Entries taken from a collection:
══════════

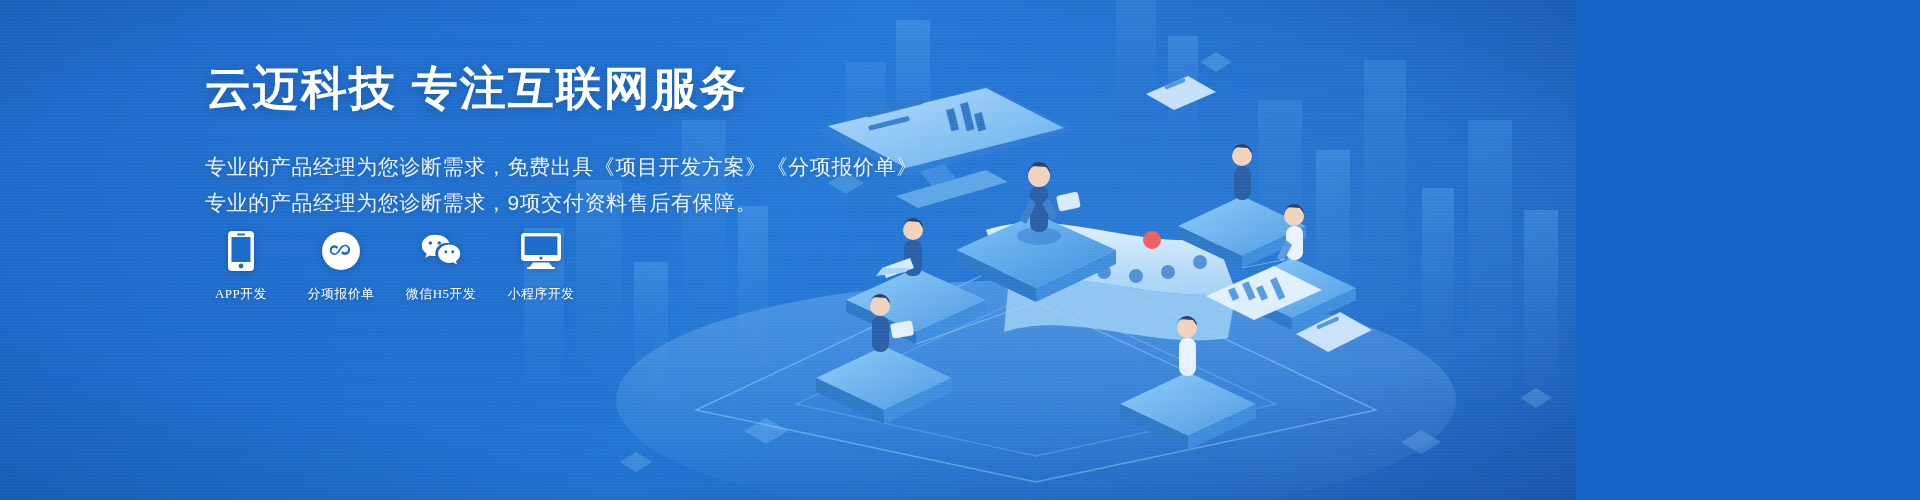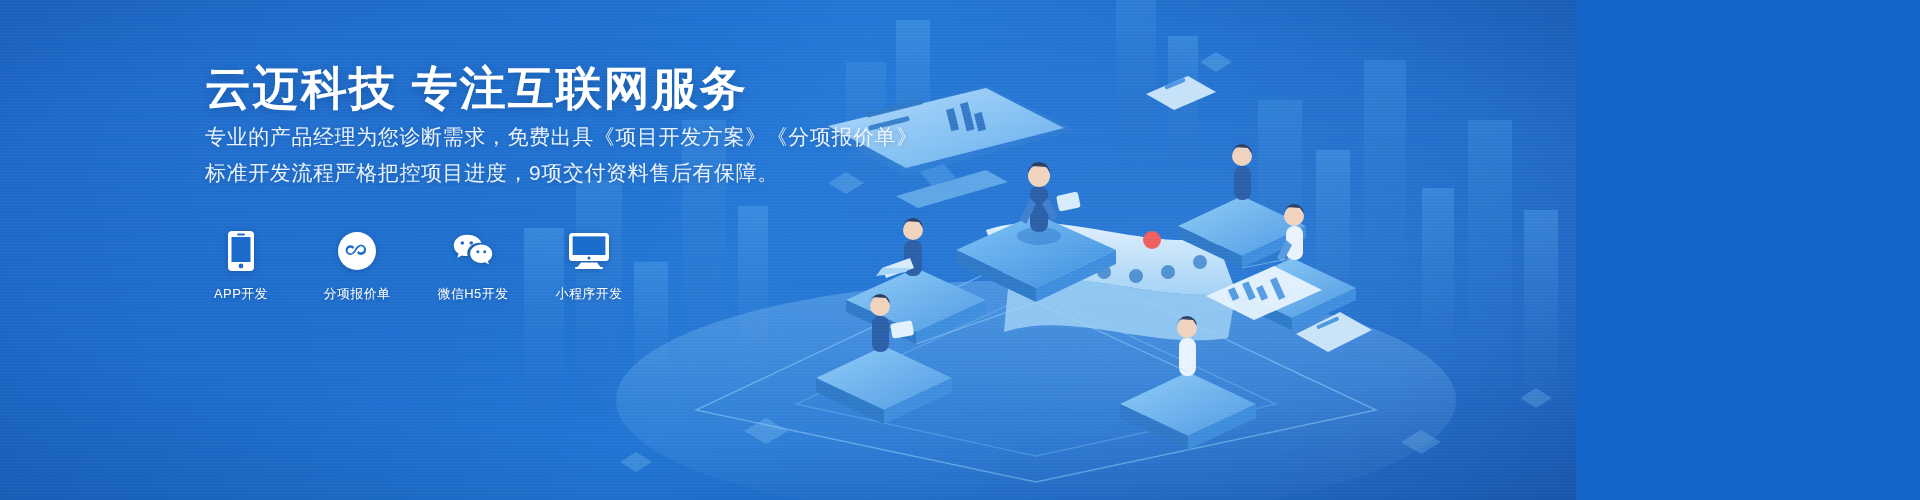--- a/index.html
+++ b/index.html
@@ -44,7 +44,7 @@
     white-space:nowrap;
   }
   .sub{
-    margin-top:4px;
+    margin-top:34px;
     font-size:21px;line-height:1.72;color:#eaf3ff;
     letter-spacing:.6px;font-weight:400;
     text-shadow:0 1px 5px rgba(5,35,85,.22);

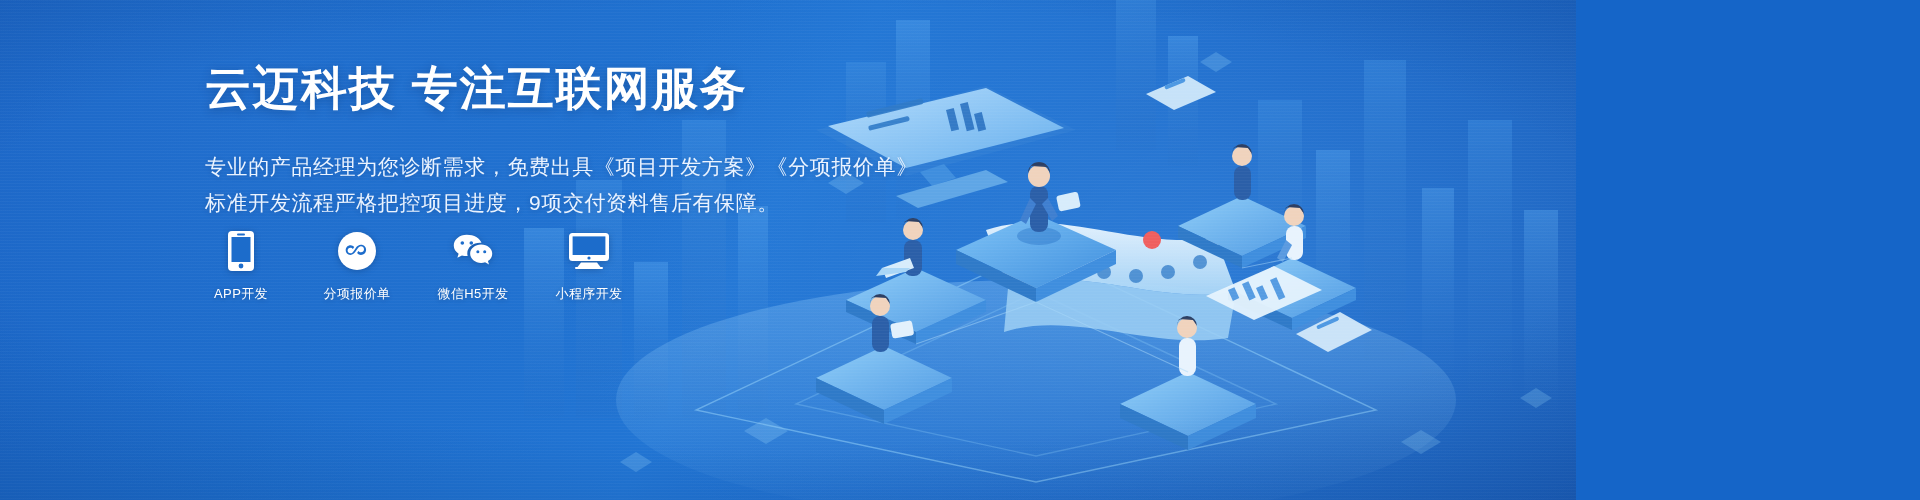--- a/index.html
+++ b/index.html
@@ -286,7 +286,7 @@
     <div class="headline">云迈科技 专注互联网服务</div>
     <div class="sub">
       <div>专业的产品经理为您诊断需求，免费出具《项目开发方案》《分项报价单》</div>
-      <div>标准开发流程严格把控项目进度，9项交付资料售后有保障。</div>
+      <div>专业的产品经理为您诊断需求，9项交付资料售后有保障。</div>
     </div>
   </div>
 

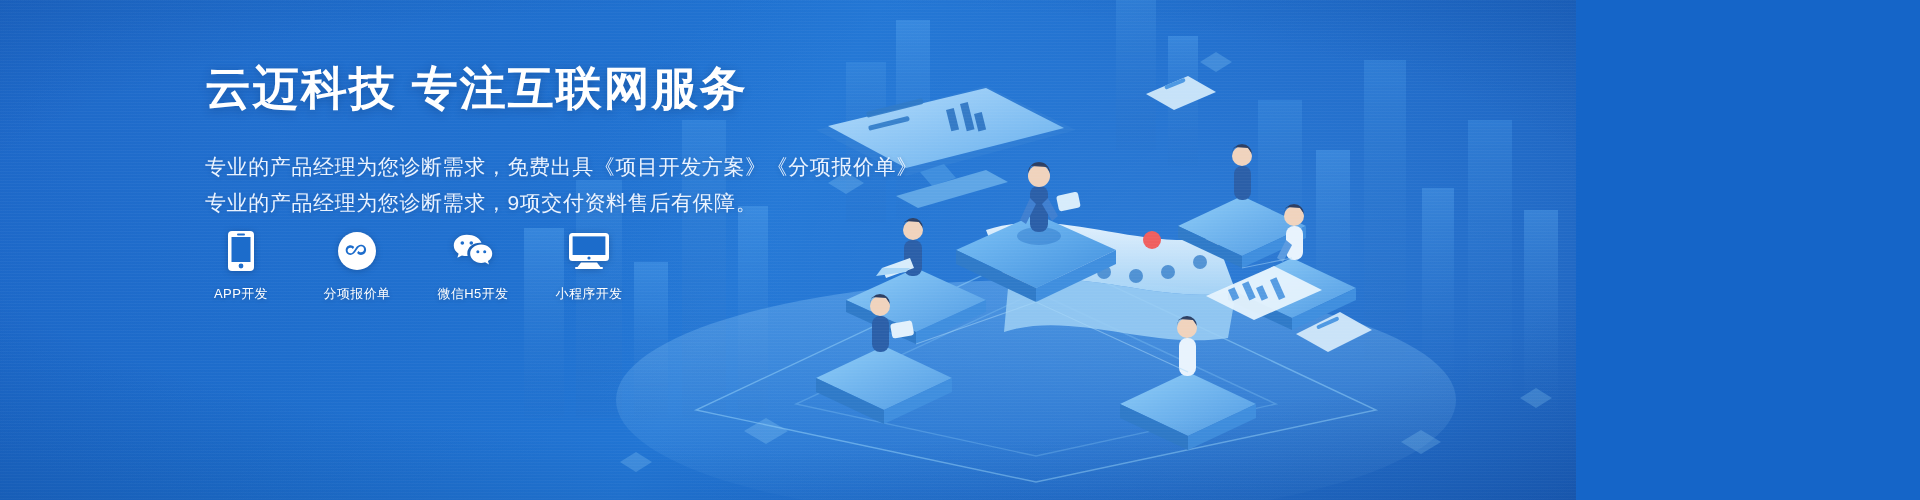--- a/index.html
+++ b/index.html
@@ -54,7 +54,7 @@
   
   .services{
     position:absolute;left:205px;top:230px;
-    display:flex;align-items:flex-start;gap:44px;
+    display:flex;align-items:flex-start;gap:28px;font-family:Liberation Serif, serif;
   }
   .svc{
     width:72px;display:flex;flex-direction:column;align-items:center;gap:13px;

══════════

THE TASK:
Output nothing but the entries above, exactly, once the pictures are removed.

REPLY TO THE EXERCISE:
--- a/index.html
+++ b/index.html
@@ -44,7 +44,7 @@
     white-space:nowrap;
   }
   .sub{
-    margin-top:4px;
+    margin-top:34px;
     font-size:21px;line-height:1.72;color:#eaf3ff;
     letter-spacing:.6px;font-weight:400;
     text-shadow:0 1px 5px rgba(5,35,85,.22);

--- a/index.html
+++ b/index.html
@@ -286,7 +286,7 @@
     <div class="headline">云迈科技 专注互联网服务</div>
     <div class="sub">
       <div>专业的产品经理为您诊断需求，免费出具《项目开发方案》《分项报价单》</div>
-      <div>标准开发流程严格把控项目进度，9项交付资料售后有保障。</div>
+      <div>专业的产品经理为您诊断需求，9项交付资料售后有保障。</div>
     </div>
   </div>
 

--- a/index.html
+++ b/index.html
@@ -54,7 +54,7 @@
   
   .services{
     position:absolute;left:205px;top:230px;
-    display:flex;align-items:flex-start;gap:44px;
+    display:flex;align-items:flex-start;gap:28px;font-family:Liberation Serif, serif;
   }
   .svc{
     width:72px;display:flex;flex-direction:column;align-items:center;gap:13px;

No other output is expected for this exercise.